Welcome to the IPYNB of this project. This file is merely a show of proof of what we did to understand and use NLP to the best of our abilities. Most of this code is made functional in the backbone.py file. 

In [5]:
# importing all required libraries
import re
import pandas as pd
import numpy as np
import spacy

next, we create a function that consolidates all the required preprocessing into one function that can be applied onto a DataFrame.

In [6]:
def clean(text): 
    text = re.sub('[0-9]+.\t' + '...','',str(text))
    text = re.sub('\n ','',str(text))
    text = re.sub('\n',' ',str(text))
    text = re.sub("'s",'',str(text))
    text = re.sub("-",' ',str(text))
    text = re.sub("—",'',str(text))
    text = re.sub('\"','',str(text))
    text = re.sub("Mr\.",'Mr',str(text))
    text = re.sub("Mrs\.",'Mrs',str(text))
    text = re.sub("[\(\[].*?[\)\]]", "", str(text))
    text = re.sub(r'^https?:\/\/.*[\r\n]*', '', text, flags=re.MULTILINE)
    return [text]

Getting the dataset, and filtering out the data we will not need.

In [7]:
# Dataframe
df = pd.read_csv(r'.\datasets_AI\news.csv')
df = df.drop(columns=['url', 'hostname', 'timestamp'], axis=1)
df = df[df.story == 'dABGVITQs6X1I4MdYGnX9zY59PpVM']
# clean speech
df['Speech_clean'] = df['main_content'].apply(clean)

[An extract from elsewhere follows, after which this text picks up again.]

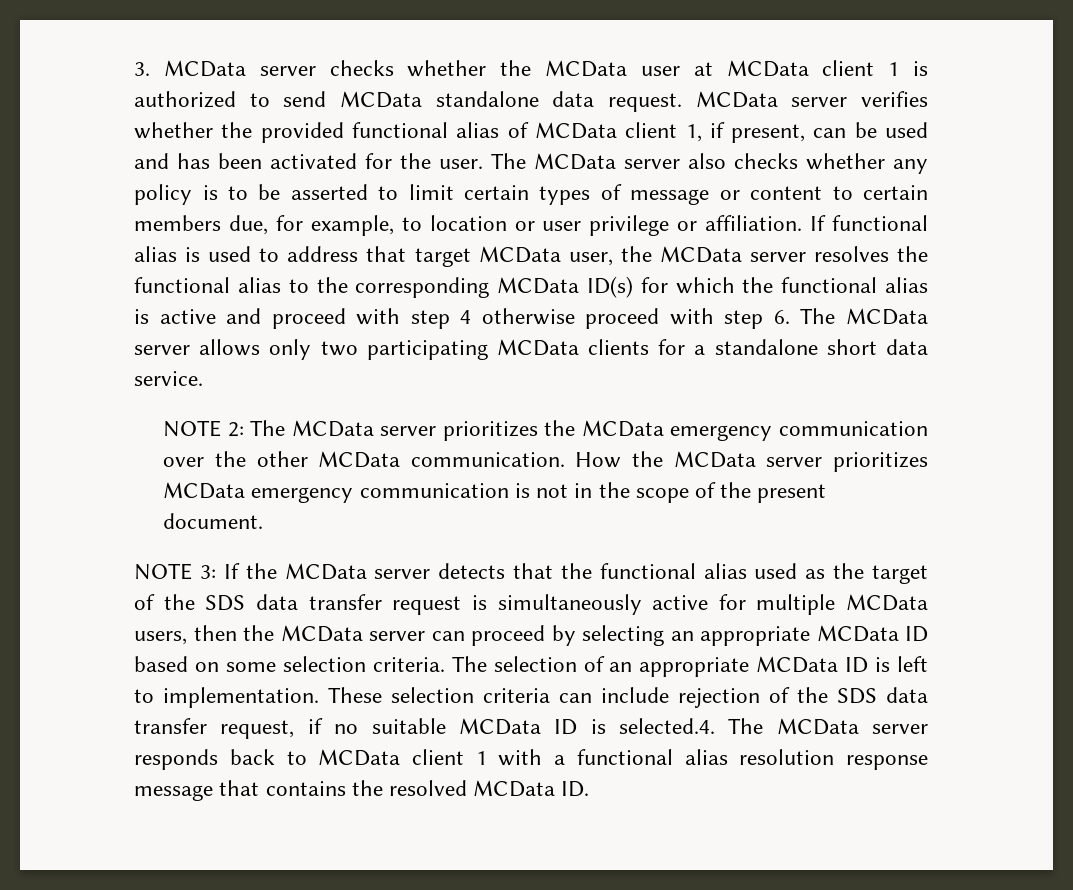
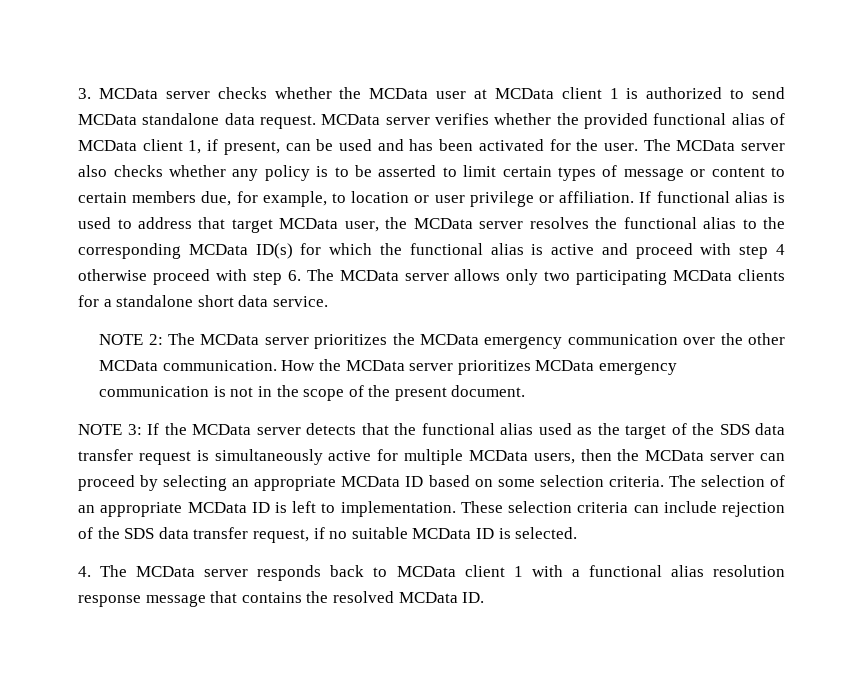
- These selection criteria can include rejection of the SDS data transfer request, if no suitable MCData ID is selected.4. The MCData server responds back to MCData client 1 with a functional alias resolution response message that contains the resolved MCData ID.
+ These selection criteria can include rejection of the SDS data transfer request, if no suitable MCData ID is selected.
+ 4. The MCData server responds back to MCData client 1 with a functional alias resolution response message that contains the resolved MCData ID.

#reset indices for removed stuff
df.reset_index(inplace=True)
df.drop(['Unnamed: 0', 'index'], axis = 1, inplace = True)

df.head()

Unnamed: 0,id,title,publisher,category,story,main_content,main_content_len,Speech_clean
0,22237,"The Incredibles 2, Cars 3 in the works, Disney...",Digital Spy,e,dABGVITQs6X1I4MdYGnX9zY59PpVM,The Incredibles 2 and Cars 3 are in developmen...,1340.0,[The Incredibles 2 and Cars 3 are in developme...
1,22241,The Incredibles are set for another big-screen...,Belfast Telegraph,e,dABGVITQs6X1I4MdYGnX9zY59PpVM,"Incredibles 2, Cars 3 in the works BelfastTele...",1620.0,"[Incredibles 2, Cars 3 in the works BelfastTel..."
2,22244,Pixar Working On Sequels For Popular Animated ...,Online News Heard Now,e,dABGVITQs6X1I4MdYGnX9zY59PpVM,Posted by News\n\nPixar Working On Sequels For...,1339.0,[Posted by News Pixar Working On Sequels For ...
3,22248,"State Of The (Disney) Union: Cars 3, Incredibl...",Contactmusic.com,e,dABGVITQs6X1I4MdYGnX9zY59PpVM,In news you didn’t know you needed until right...,1737.0,[In news you didn’t know you needed until righ...
4,22249,Disney Pixar confirm The Incredibles 2,Total Film,e,dABGVITQs6X1I4MdYGnX9zY59PpVM,The first footage from Incredibles 2 (there's ...,2942.0,[The first footage from Incredibles 2 was sho...


this step is mostly redundant, we initially thought we would need multiple functions to preprocess our datasets properly.

In [8]:
df2 = pd.DataFrame(columns=['sent','id','len'])

row_list = []

for i in range(len(df)):
    for sent in df.at[i,'Speech_clean']:
    
        wordcount = len(sent.split())
        id = df.at[i,'id']

        dict1 = {'id' : id, 'sent' : sent, 'len' : wordcount}
        row_list.append(dict1)
    

df2 = pd.DataFrame(row_list)
df2.head()

Unnamed: 0,id,sent,len
0,22237,The Incredibles 2 and Cars 3 are in developmen...,224
1,22241,"Incredibles 2, Cars 3 in the works BelfastTele...",239
2,22244,Posted by News Pixar Working On Sequels For P...,227
3,22248,In news you didn’t know you needed until right...,306
4,22249,The first footage from Incredibles 2 was show...,503


loading the spacy english model, the one which supports vectors so we get more accurate cosine similarities

In [9]:
nlp = spacy.load('en_core_web_md')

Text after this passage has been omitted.